Dr. Kenneth Gottlieb, a San Francisco psychiatrist said, “It’s absolutely a psychiatric drug...I would never want to use a drug that tampers with a person’s unconscious unless there was no other drug available. And I would not use it without resuscitating equipment, in case of allergic reaction, and only with an M.D. anesthesiologist present.”

According to Dr. John Yagiela, coordinator of the anesthesia and pain control department of UCLA’s school of dentistry, “It’s unusual for it to be used [for pulling a tooth]" and "better, safer alternatives are available."

According to Diane Dimond of Hard Copy, Torbiner's records show that Robinul and Vistarol was administered instead of sodium amytal.

The U.S. Drug Enforcement Administration was investigating Torbiner's administration of drugs in house calls, where he mostly gave patients morphine and Demerol.

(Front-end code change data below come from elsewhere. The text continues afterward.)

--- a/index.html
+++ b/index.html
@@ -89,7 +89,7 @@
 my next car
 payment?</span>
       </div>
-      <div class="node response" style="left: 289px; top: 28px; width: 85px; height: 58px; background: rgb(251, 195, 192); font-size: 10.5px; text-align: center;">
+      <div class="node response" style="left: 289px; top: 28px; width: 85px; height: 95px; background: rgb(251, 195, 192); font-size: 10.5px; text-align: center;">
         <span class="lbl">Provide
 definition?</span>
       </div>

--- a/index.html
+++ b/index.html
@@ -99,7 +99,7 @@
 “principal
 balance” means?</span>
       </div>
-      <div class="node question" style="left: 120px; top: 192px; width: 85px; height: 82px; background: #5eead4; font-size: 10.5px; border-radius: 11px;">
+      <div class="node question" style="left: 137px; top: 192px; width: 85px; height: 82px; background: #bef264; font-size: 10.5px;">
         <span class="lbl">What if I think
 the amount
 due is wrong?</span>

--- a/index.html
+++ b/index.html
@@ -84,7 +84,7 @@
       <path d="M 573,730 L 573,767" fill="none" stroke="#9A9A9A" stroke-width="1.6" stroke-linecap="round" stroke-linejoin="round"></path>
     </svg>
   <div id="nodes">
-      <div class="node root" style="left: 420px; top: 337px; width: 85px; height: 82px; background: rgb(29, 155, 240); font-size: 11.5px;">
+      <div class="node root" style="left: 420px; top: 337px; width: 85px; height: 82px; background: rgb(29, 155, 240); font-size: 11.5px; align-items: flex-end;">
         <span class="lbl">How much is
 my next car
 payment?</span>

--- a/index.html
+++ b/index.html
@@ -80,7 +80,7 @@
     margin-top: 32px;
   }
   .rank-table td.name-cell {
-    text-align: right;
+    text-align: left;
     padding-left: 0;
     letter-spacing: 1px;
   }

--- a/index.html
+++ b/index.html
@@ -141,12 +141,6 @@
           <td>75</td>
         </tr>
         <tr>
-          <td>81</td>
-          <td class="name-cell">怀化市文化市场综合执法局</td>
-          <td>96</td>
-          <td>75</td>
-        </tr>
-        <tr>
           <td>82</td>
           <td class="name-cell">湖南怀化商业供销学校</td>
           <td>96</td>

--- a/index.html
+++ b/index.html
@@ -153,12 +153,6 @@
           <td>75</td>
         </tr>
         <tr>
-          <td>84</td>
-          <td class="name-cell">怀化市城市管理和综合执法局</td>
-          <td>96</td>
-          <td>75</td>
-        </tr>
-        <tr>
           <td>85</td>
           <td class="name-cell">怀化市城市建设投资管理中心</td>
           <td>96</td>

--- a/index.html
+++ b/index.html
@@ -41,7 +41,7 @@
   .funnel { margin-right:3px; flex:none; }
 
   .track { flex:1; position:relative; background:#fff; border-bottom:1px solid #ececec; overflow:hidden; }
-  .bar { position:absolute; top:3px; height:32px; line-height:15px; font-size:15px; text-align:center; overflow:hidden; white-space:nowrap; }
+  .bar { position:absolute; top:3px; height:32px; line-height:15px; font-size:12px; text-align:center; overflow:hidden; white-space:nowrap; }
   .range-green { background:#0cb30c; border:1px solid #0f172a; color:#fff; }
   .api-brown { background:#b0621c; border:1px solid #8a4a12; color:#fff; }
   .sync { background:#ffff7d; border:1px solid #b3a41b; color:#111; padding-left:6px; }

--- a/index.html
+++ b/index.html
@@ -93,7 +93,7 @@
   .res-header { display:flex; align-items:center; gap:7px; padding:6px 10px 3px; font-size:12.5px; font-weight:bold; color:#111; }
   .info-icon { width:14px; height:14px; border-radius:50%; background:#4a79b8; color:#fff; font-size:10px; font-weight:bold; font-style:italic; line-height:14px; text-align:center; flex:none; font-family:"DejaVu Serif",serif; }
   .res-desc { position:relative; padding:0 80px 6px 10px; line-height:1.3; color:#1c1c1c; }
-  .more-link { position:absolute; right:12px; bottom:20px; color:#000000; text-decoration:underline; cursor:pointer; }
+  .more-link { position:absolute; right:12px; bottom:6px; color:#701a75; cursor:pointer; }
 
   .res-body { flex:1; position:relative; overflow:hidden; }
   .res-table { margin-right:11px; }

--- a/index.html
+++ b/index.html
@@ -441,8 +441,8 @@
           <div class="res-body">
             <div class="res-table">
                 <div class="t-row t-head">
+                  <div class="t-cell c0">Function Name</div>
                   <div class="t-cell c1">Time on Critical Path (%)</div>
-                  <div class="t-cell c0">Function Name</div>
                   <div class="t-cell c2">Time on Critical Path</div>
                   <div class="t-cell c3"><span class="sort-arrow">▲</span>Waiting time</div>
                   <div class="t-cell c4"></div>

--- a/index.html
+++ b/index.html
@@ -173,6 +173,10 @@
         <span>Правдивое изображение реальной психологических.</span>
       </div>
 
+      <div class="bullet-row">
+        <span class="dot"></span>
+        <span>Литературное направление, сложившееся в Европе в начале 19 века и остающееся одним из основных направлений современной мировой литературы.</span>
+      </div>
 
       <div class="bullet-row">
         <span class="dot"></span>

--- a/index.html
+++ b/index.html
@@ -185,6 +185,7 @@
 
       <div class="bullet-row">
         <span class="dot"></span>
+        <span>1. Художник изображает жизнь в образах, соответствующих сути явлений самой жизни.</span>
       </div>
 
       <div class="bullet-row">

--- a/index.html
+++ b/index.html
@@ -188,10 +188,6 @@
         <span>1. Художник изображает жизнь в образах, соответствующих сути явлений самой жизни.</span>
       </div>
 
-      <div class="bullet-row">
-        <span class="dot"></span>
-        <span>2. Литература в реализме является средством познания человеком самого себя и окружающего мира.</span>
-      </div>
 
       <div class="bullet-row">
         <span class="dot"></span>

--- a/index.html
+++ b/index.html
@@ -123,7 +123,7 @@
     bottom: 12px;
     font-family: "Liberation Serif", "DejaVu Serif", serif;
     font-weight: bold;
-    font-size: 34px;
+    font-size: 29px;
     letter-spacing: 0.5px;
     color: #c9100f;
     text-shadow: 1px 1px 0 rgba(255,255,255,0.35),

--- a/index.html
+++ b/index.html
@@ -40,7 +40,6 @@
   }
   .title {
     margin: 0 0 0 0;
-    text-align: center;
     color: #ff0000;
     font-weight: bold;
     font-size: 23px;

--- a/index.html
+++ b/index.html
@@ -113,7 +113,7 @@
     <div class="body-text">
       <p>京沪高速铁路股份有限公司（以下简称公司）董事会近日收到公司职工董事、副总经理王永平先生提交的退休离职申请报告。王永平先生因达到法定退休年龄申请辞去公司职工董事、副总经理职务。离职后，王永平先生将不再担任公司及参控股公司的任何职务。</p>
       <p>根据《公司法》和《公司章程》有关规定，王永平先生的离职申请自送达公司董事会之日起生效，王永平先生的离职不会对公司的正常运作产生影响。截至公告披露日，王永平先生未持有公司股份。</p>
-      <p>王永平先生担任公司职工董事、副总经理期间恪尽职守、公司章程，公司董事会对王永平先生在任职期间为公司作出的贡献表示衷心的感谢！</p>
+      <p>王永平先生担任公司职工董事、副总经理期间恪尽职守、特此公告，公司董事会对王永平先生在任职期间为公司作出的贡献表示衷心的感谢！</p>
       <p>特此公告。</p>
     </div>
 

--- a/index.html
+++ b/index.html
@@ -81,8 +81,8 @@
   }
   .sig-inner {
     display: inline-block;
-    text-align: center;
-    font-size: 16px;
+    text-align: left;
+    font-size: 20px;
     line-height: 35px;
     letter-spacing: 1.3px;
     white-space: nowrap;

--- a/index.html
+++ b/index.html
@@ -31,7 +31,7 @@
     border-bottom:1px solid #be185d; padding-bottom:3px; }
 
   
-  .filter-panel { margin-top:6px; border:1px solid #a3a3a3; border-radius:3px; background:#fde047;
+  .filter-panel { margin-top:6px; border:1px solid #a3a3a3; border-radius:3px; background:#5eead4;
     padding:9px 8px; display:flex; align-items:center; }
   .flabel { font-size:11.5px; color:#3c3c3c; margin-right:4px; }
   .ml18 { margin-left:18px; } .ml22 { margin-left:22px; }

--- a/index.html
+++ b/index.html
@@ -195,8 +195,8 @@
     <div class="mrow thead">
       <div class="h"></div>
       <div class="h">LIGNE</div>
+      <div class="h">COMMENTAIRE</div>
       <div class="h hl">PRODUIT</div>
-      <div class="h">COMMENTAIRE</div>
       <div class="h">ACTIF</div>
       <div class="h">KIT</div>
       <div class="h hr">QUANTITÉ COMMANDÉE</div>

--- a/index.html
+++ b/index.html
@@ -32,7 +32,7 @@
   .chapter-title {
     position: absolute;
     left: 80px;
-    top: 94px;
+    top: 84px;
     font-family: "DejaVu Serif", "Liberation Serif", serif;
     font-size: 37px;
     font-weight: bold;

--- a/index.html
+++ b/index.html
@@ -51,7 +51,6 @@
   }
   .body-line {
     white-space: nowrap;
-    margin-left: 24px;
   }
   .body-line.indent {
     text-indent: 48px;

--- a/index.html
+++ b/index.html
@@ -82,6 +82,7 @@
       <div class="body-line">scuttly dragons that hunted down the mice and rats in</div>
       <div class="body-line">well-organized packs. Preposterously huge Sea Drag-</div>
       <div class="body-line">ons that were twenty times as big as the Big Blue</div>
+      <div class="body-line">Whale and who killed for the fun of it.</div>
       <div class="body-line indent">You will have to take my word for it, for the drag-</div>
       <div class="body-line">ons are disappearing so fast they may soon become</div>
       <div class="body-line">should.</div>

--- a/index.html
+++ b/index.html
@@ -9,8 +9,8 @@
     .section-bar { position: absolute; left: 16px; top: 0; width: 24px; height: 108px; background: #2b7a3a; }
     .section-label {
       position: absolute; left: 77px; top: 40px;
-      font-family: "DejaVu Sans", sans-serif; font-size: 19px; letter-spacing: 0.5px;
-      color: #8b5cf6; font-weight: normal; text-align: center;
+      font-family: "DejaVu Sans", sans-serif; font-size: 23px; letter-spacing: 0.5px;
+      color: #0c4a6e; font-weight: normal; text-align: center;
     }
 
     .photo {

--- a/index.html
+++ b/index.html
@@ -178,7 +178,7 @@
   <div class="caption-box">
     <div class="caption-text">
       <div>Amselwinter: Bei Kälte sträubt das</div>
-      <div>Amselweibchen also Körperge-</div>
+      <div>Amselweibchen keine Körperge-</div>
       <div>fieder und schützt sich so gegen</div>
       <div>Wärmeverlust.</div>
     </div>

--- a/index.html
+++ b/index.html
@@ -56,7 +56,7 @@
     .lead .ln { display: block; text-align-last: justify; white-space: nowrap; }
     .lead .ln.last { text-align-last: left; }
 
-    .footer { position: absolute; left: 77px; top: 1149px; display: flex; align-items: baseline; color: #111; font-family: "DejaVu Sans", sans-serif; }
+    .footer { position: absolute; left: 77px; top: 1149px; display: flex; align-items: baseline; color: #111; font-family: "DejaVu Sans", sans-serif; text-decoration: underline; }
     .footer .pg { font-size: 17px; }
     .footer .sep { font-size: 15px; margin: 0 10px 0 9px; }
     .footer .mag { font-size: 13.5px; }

His credentials with the Board of Dental Examiners indicated that he was restricted by law to administering drugs solely for dental-related procedures, but he had not adhered to those restrictions.

For instance, he had given general anesthetic to Barry Rothman during hair-transplant procedures. Torbiner had introduced Chandler and Rothman in 1991, when Rothman needed dental work.